For many initiatives and institutions in media art and culture the conditions are barely different from what they were ten years ago. The struggle for recognition continues, manifested in the battles for structural funding. Given the fact that Culture politics is still largely defined by the values of the 19th century, and given many media cultural initiatives continue to depend on only a small number of individuals with their passions and idiosyncrasies, it is hardly surprising that few of them have reached a level of stability which allows them to work at the level that is expected from any respectable cultural institution. (Instead, we all pray to Saint Precario, we hope that the next project application will be successful, and that the rearguard administration costs are not going to eat up our own honorarium.)

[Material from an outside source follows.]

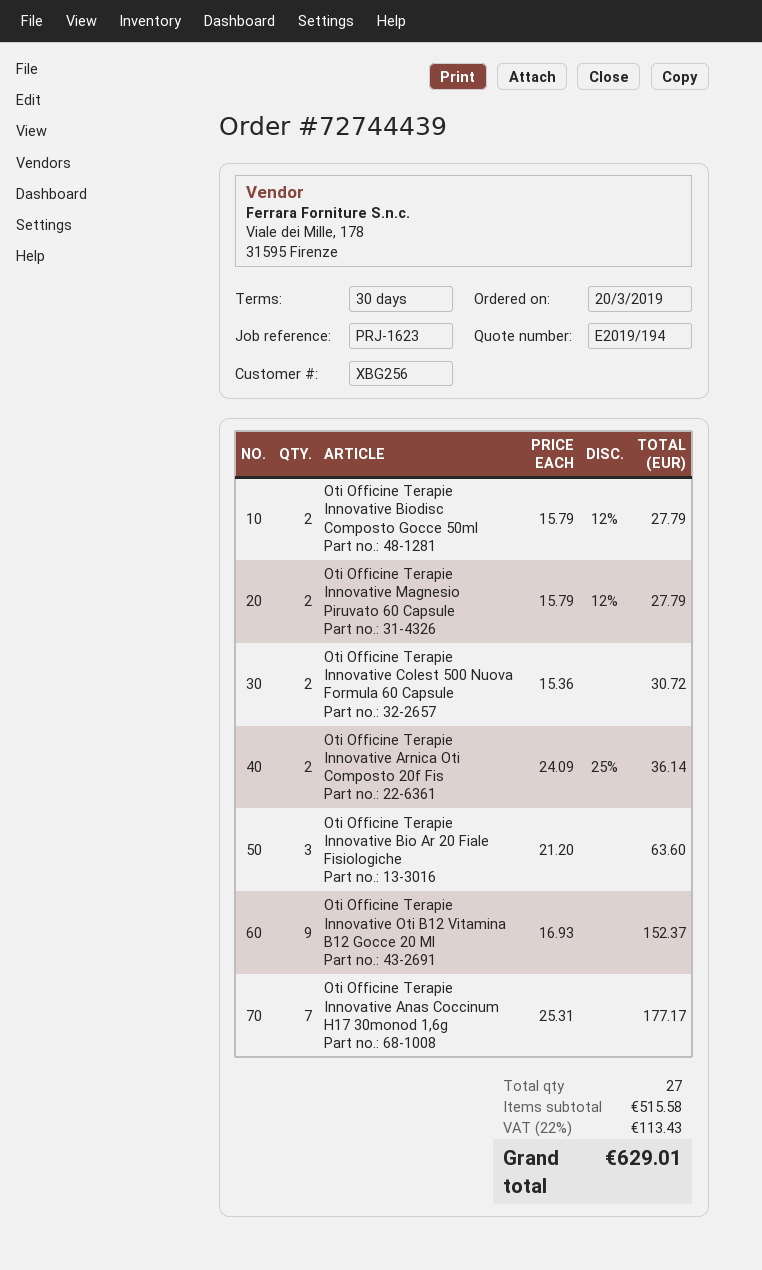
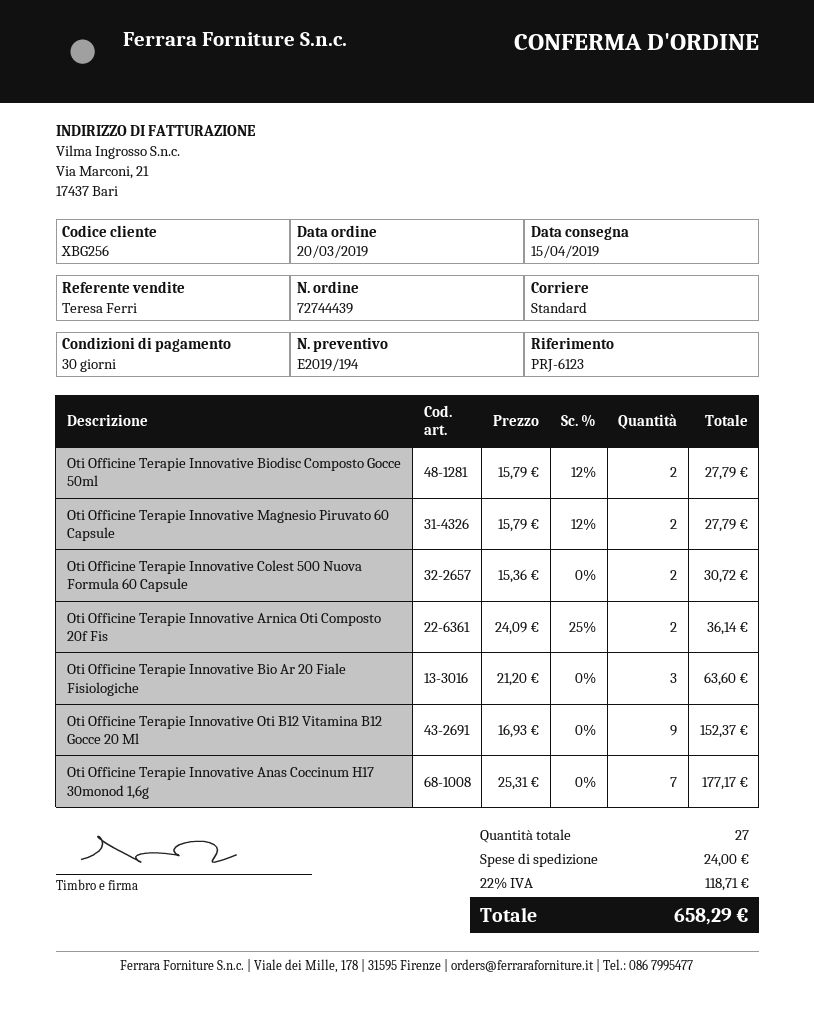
reference: PRJ-1623 -> PRJ-6123
shipping: none -> 24.00
tax: 22% = 113.43 -> 22% = 118.71
total: 629.01 -> 658.29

As modes of cultural works and networking, models like the Dorkbot or Upgrade! event series have proven quite successful in the last years, probably because they have avoided any call to ideological cohesion or even collective action. Rather, like in an open source licensing model, these projects loosely connect distributed local initiatives that share a global brand which proves to have its advantages for the local marketing efforts.
The political agenda of the European Cultural Backbone and its associates still stands, and it will be interesting to see whether it will be upgraded by the Upgrade! generation, or whether, in a while, we will see ECB activists in politically influential positions where they can offer top-down support for what did not really make it as a bottom-up project.